◆ Assignment
Extract each line of the material that follows exactly and omit its pictures.

◆ Data shown
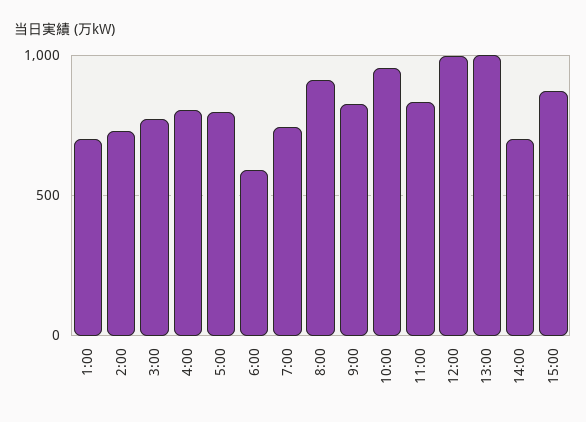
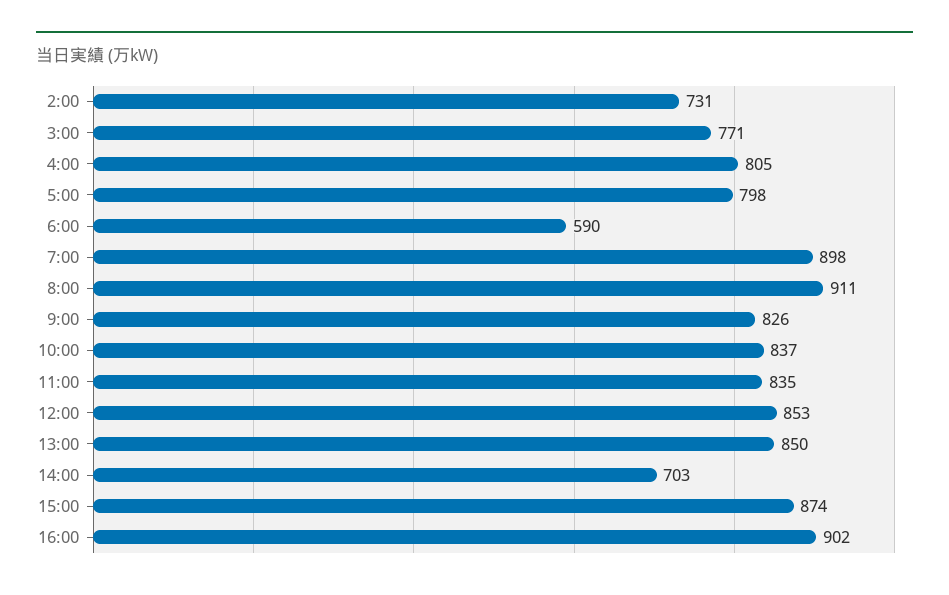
1:00: 700 -> none
7:00: 750 -> 898
10:00: 950 -> 837
12:00: 1000 -> 853
13:00: 1000 -> 850
16:00: none -> 902

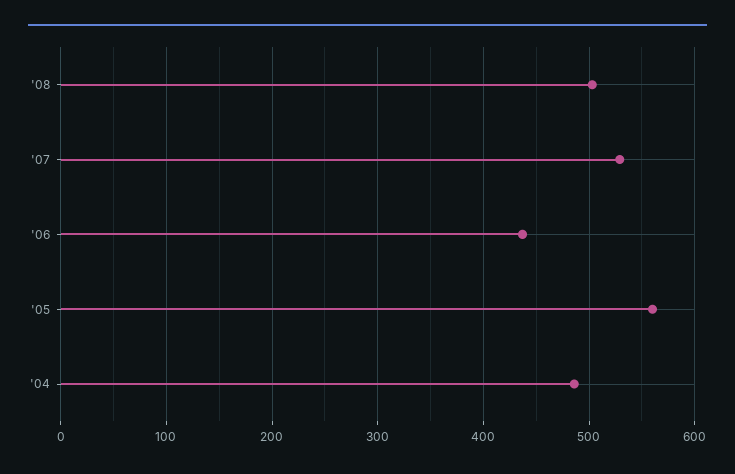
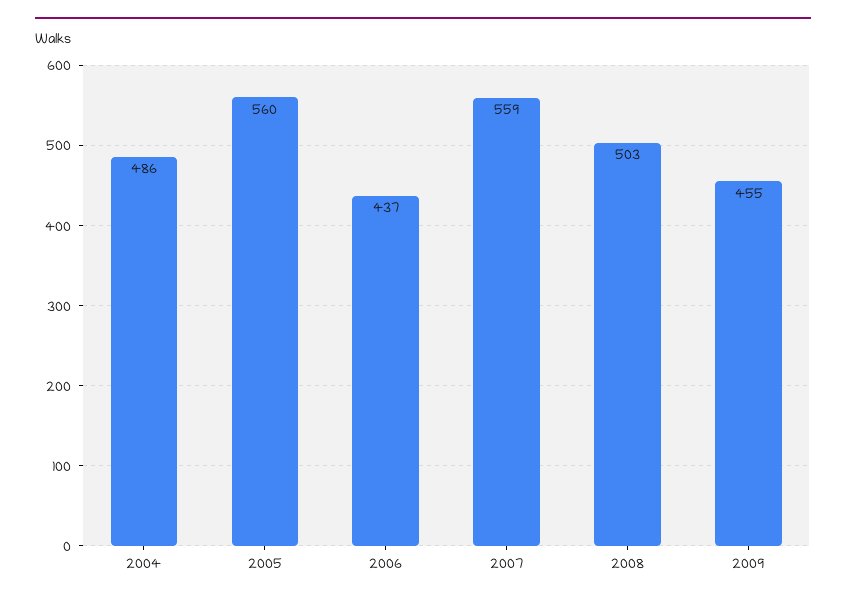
'07: 530 -> 559
2009: none -> 455

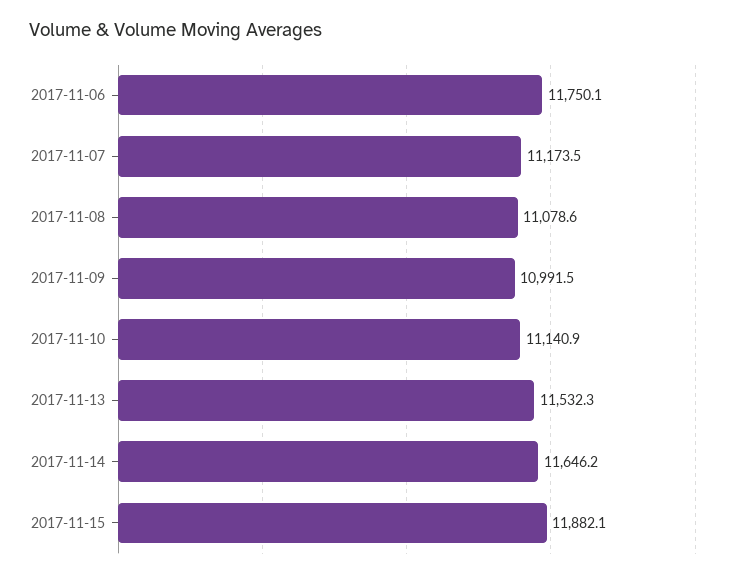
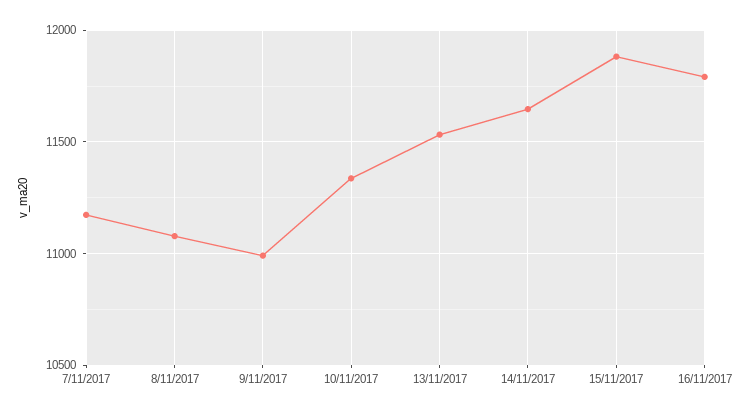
2017-11-06: 11750.1 -> none
2017-11-10: 11140.9 -> 11350
16/11/2017: none -> 11800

◆ Exercise solution
1:00: 700 -> none
7:00: 750 -> 898
10:00: 950 -> 837
12:00: 1000 -> 853
13:00: 1000 -> 850
16:00: none -> 902

'07: 530 -> 559
2009: none -> 455

2017-11-06: 11750.1 -> none
2017-11-10: 11140.9 -> 11350
16/11/2017: none -> 11800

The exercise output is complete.